• _YOUR TASK_: When the listing below reaches the line that has "font-size: 22px ->", start reproducing exactly; stop after the line that has "align-items: flex-start ->", and drop the pictures.

• _GIVEN DATA_:

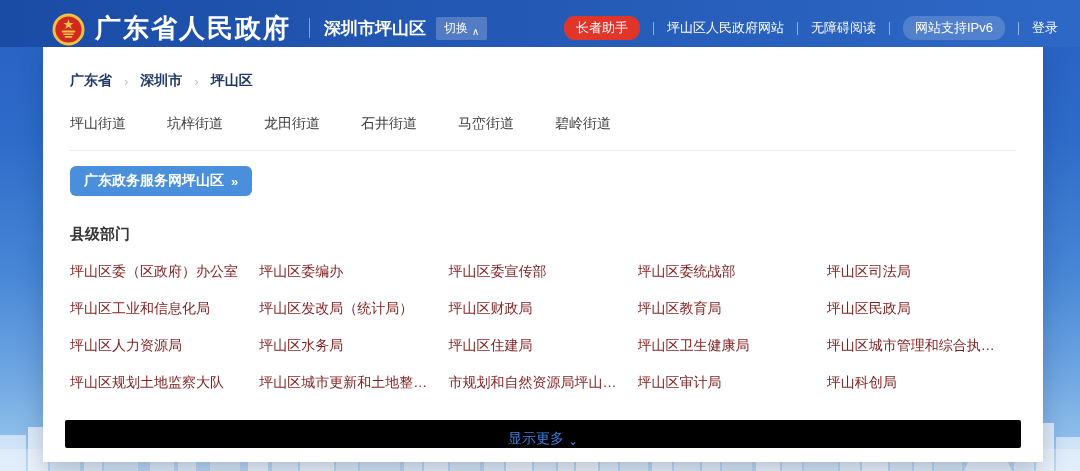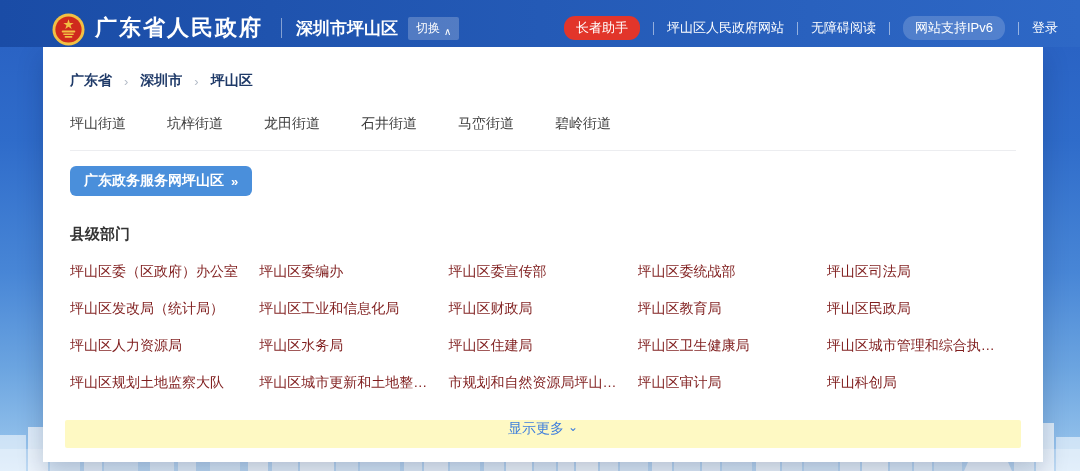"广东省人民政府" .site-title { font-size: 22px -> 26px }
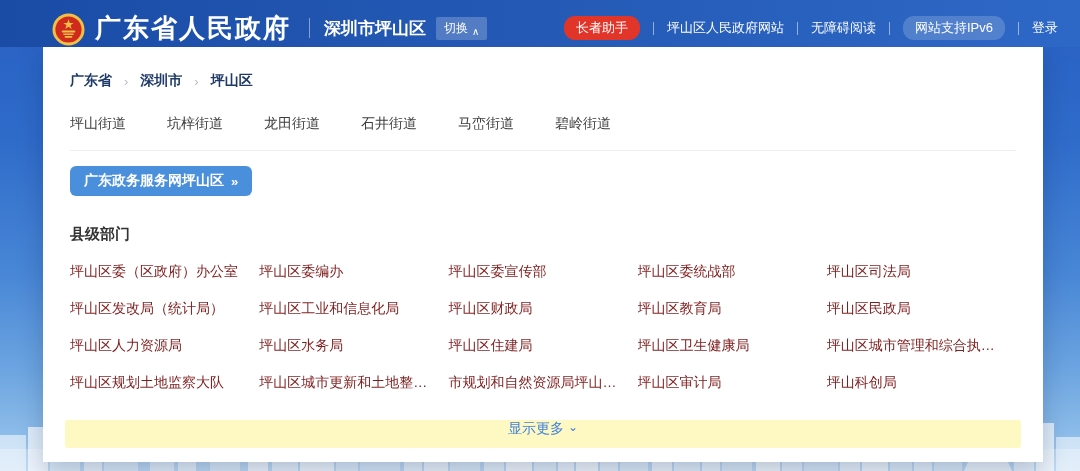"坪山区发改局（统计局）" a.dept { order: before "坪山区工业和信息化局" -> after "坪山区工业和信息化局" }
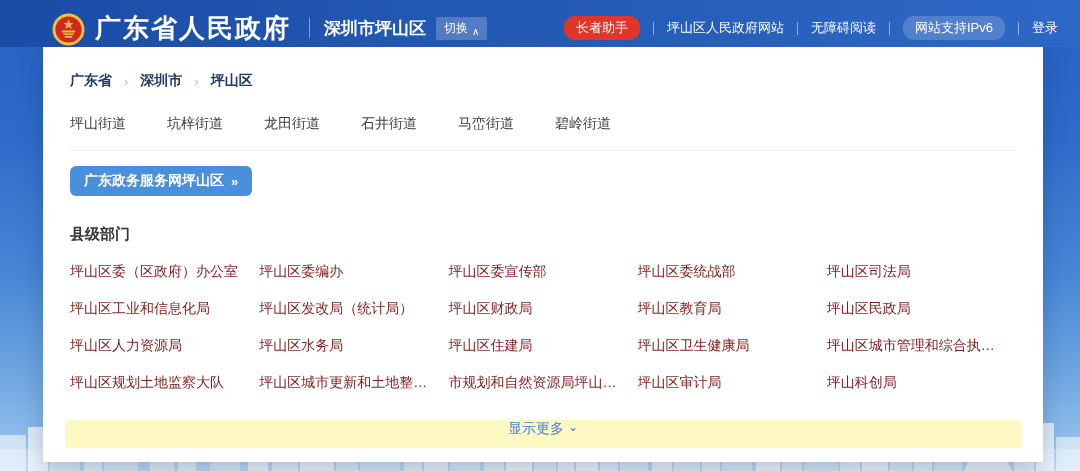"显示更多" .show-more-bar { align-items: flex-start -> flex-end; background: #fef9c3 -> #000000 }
* * *
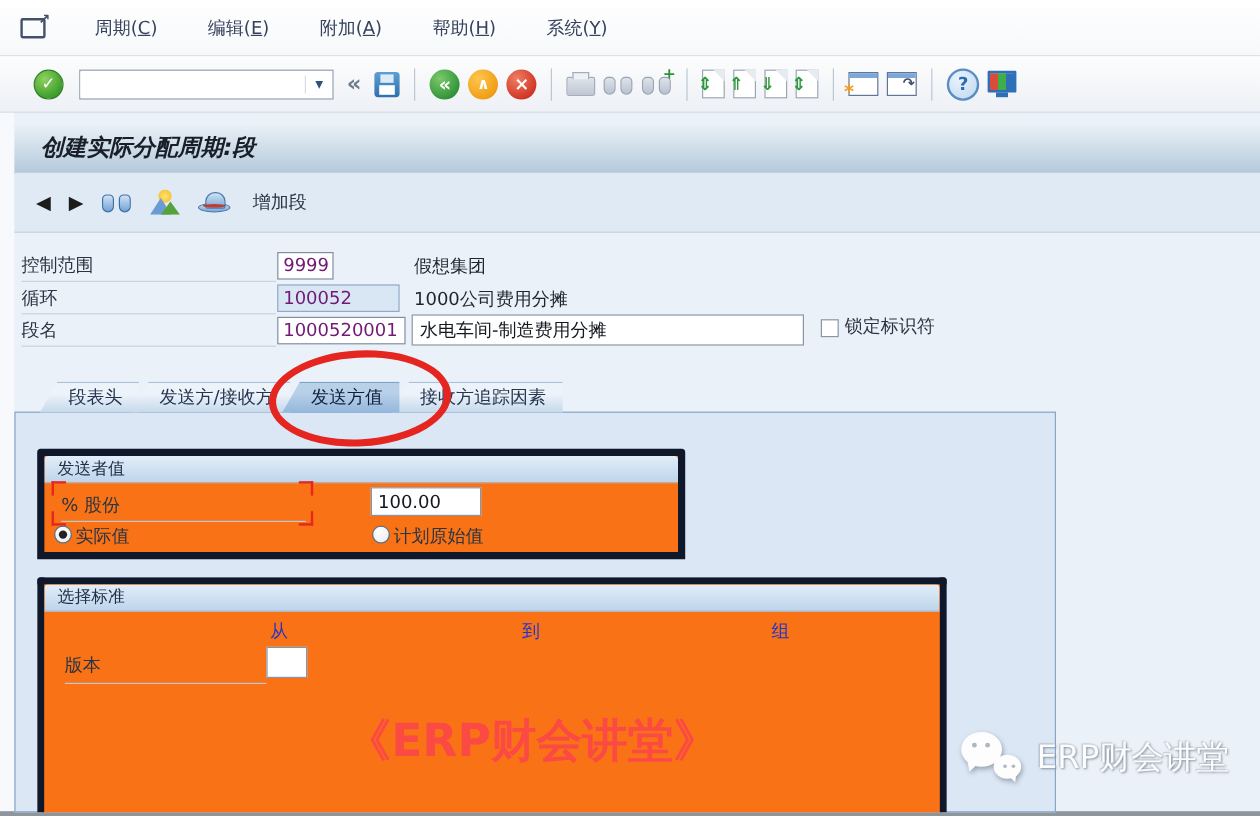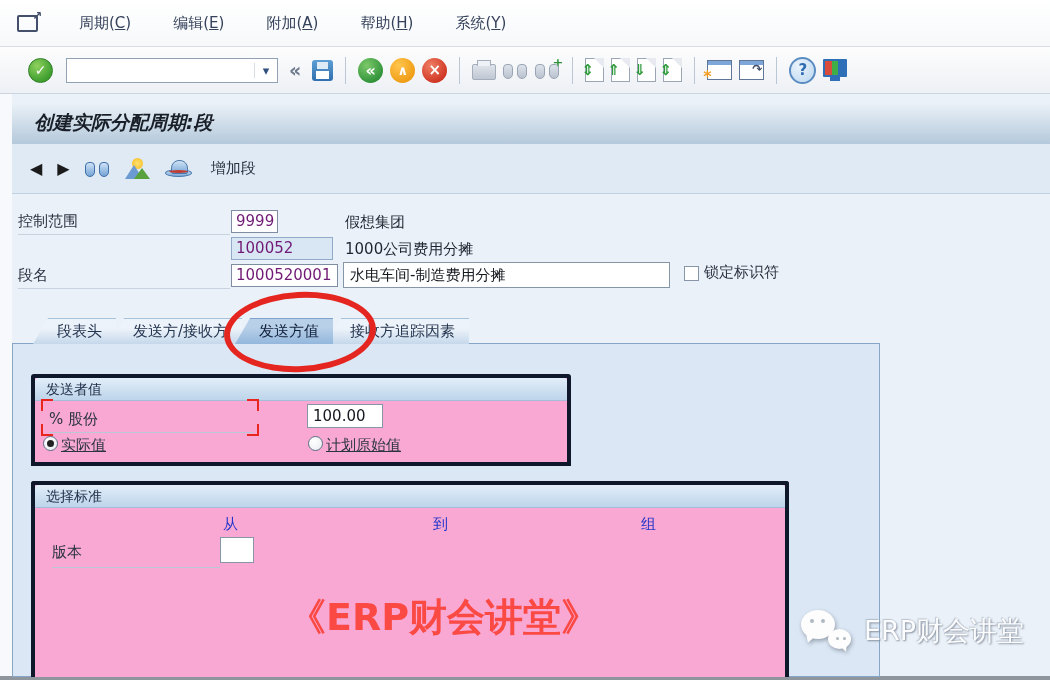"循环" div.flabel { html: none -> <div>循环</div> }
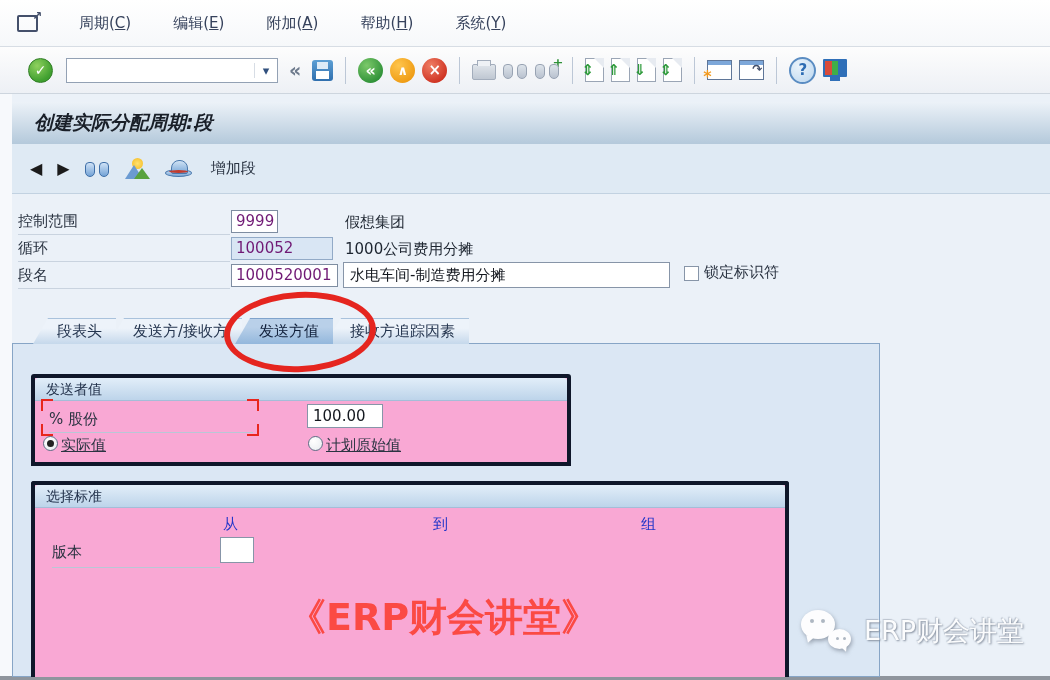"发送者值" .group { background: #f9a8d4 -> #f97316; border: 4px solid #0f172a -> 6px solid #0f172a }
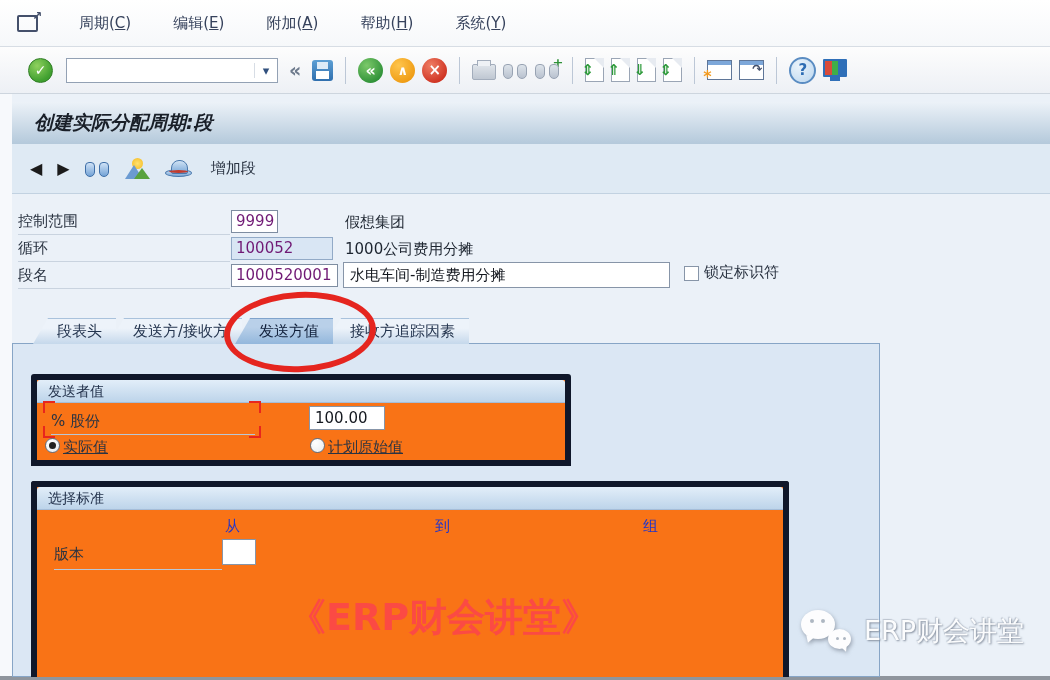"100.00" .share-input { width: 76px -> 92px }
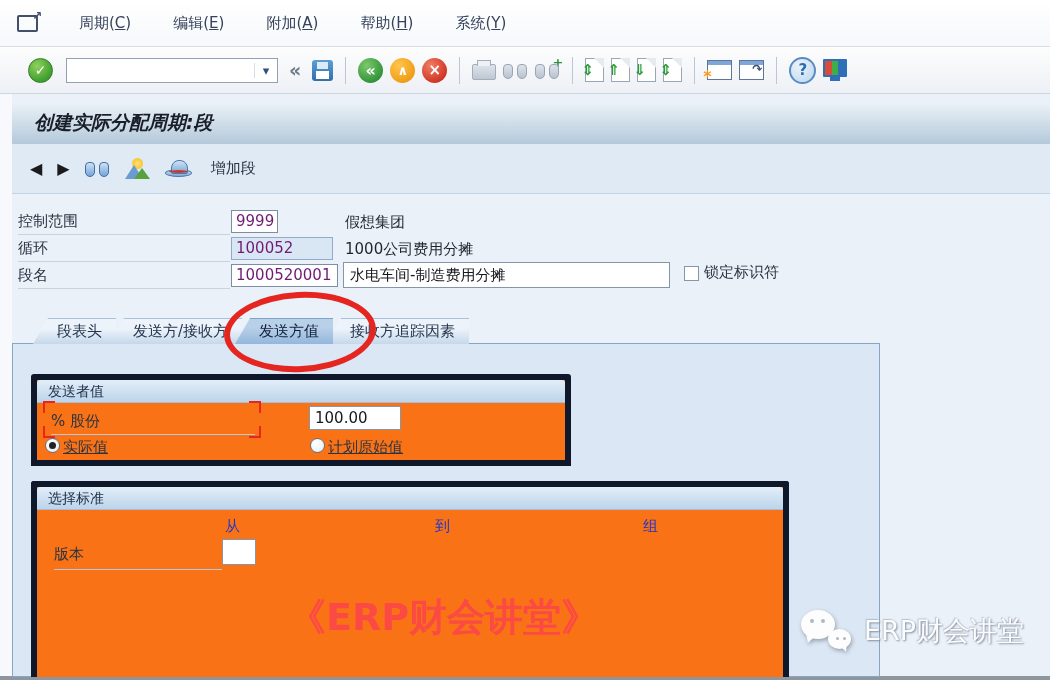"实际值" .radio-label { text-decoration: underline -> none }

• _EXPECTED OUTPUT_:
"广东省人民政府" .site-title { font-size: 22px -> 26px }
"坪山区发改局（统计局）" a.dept { order: before "坪山区工业和信息化局" -> after "坪山区工业和信息化局" }
"显示更多" .show-more-bar { align-items: flex-start -> flex-end; background: #fef9c3 -> #000000 }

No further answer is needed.